WORK ITEM:
Set the listing down once more, exactly as given.

RECORDS SHOWN:
Start of Block
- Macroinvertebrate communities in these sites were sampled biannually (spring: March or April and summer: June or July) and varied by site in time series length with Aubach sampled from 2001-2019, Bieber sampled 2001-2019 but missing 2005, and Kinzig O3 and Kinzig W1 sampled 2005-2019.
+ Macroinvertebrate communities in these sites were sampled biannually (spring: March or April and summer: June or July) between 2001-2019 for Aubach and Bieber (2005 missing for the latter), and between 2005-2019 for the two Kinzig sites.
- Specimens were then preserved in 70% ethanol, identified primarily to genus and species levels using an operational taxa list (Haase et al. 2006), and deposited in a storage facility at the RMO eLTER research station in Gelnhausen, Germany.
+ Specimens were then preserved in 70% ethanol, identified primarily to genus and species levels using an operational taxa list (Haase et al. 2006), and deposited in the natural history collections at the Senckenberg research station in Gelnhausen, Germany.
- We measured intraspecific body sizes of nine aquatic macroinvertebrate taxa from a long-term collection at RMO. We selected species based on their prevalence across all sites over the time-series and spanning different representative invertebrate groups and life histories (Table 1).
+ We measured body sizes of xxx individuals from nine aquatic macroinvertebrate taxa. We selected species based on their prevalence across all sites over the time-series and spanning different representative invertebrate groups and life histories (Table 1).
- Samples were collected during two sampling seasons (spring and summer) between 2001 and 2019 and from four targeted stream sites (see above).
End of Block
ANSWER TO THIS TASK:
- Macroinvertebrate communities in these sites were sampled biannually (spring: March or April and summer: June or July) and varied by site in time series length with Aubach sampled from 2001-2019, Bieber sampled 2001-2019 but missing 2005, and Kinzig O3 and Kinzig W1 sampled 2005-2019.
+ Macroinvertebrate communities in these sites were sampled biannually (spring: March or April and summer: June or July) between 2001-2019 for Aubach and Bieber (2005 missing for the latter), and between 2005-2019 for the two Kinzig sites.
- Specimens were then preserved in 70% ethanol, identified primarily to genus and species levels using an operational taxa list (Haase et al. 2006), and deposited in a storage facility at the RMO eLTER research station in Gelnhausen, Germany.
+ Specimens were then preserved in 70% ethanol, identified primarily to genus and species levels using an operational taxa list (Haase et al. 2006), and deposited in the natural history collections at the Senckenberg research station in Gelnhausen, Germany.
- We measured intraspecific body sizes of nine aquatic macroinvertebrate taxa from a long-term collection at RMO. We selected species based on their prevalence across all sites over the time-series and spanning different representative invertebrate groups and life histories (Table 1).
+ We measured body sizes of xxx individuals from nine aquatic macroinvertebrate taxa. We selected species based on their prevalence across all sites over the time-series and spanning different representative invertebrate groups and life histories (Table 1).
- Samples were collected during two sampling seasons (spring and summer) between 2001 and 2019 and from four targeted stream sites (see above).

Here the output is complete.